Ömer Lütfi KANBUROĞLU
Aslında örgüt yok
Özellikle “devlet” ile problemi olan düşünce sahipleri, kafasına taş düşse “derin devlet” gibi sanal örgütlenmelere atıf yaparak problemi daha da içinden çıkılamaz hale getirmeye, her durum ve koşulda devleti sahiplenmeyi refleks haline getirmiş düşünce sahipleri ise “yanlış” gözüne girse de “devlet”e toz kondurmamayı ilke haline getirmiş.
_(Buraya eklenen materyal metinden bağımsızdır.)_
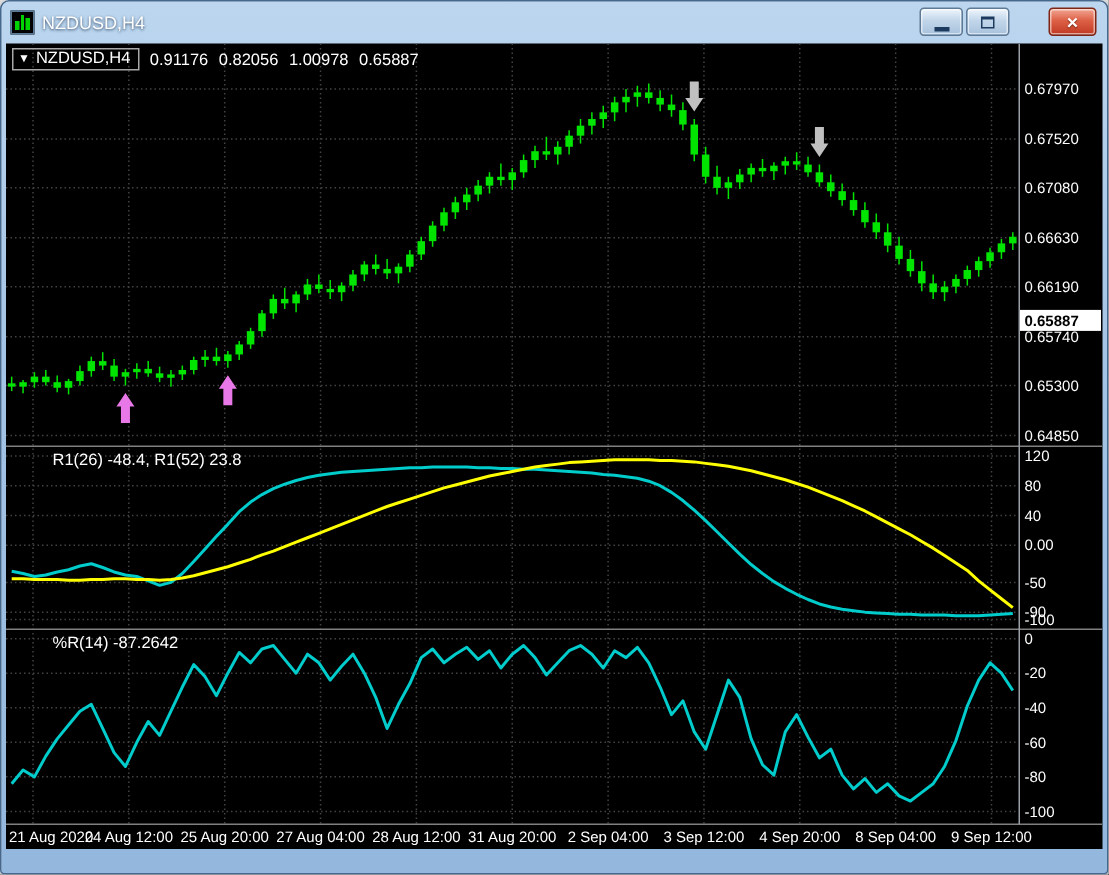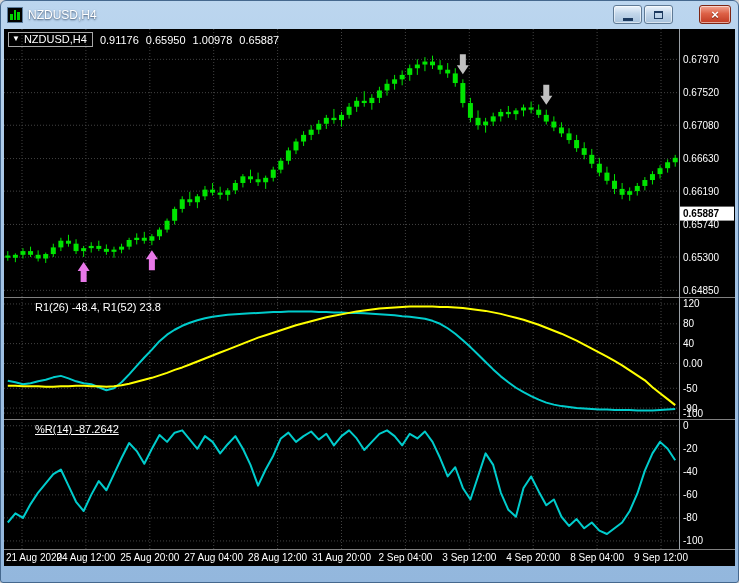--- a/index.html
+++ b/index.html
@@ -335,7 +335,7 @@
         <span>NZDUSD,H4</span>
       </span>
       <span>0.91176</span>
-      <span>0.65950</span>
+      <span>0.82056</span>
       <span>1.00978</span>
       <span>0.65887</span>
     </div>

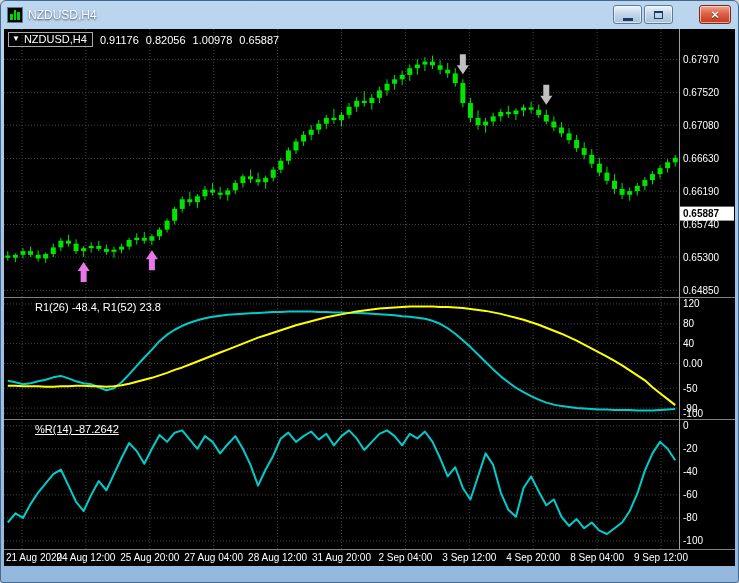--- a/index.html
+++ b/index.html
@@ -32,7 +32,7 @@
   .tri{font-size:8px;line-height:1;}
   .ind-label{position:absolute;left:5px;color:#fff;font-size:11px;z-index:2;pointer-events:none;padding-left:26px;}
   .ind-label.mid{top:272px;}
-  .ind-label.bot{top:394px;text-decoration:underline;}
+  .ind-label.bot{top:394px;}
   .bottom-frame{height:16px;}
   
   .grid{stroke:var(--grid,#434343);stroke-dasharray:1 2;fill:none;}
Bu düşünce yapısı toplumun her kesimine sirayet ettiği, kanaat önderleri de buna çanak tuttuğu için “doğru” olanı sorgulamak yerine bir başkasının “dedikodusunu” olduğu gibi sahiplenmek kolayımıza geliyor.
Sanırım eğitim sistemimizdeki ezberci anlayış, okul ve üniversitelerimizde düşüncelere ve araştırmalara fırsat vermeyen yönetim biçimi bu sonuçlara ulaşmamıza sebebiyet veriyor.
Türkiye şizofren, paranoyak bir ülke haline geldi; bu ruh hali kırk yıldır inişli çıkışlı bir grafik sergileyerek devam ediyor. Sadece güç sahiplerinin konumuna göre yön ve biçim değiştiriyor.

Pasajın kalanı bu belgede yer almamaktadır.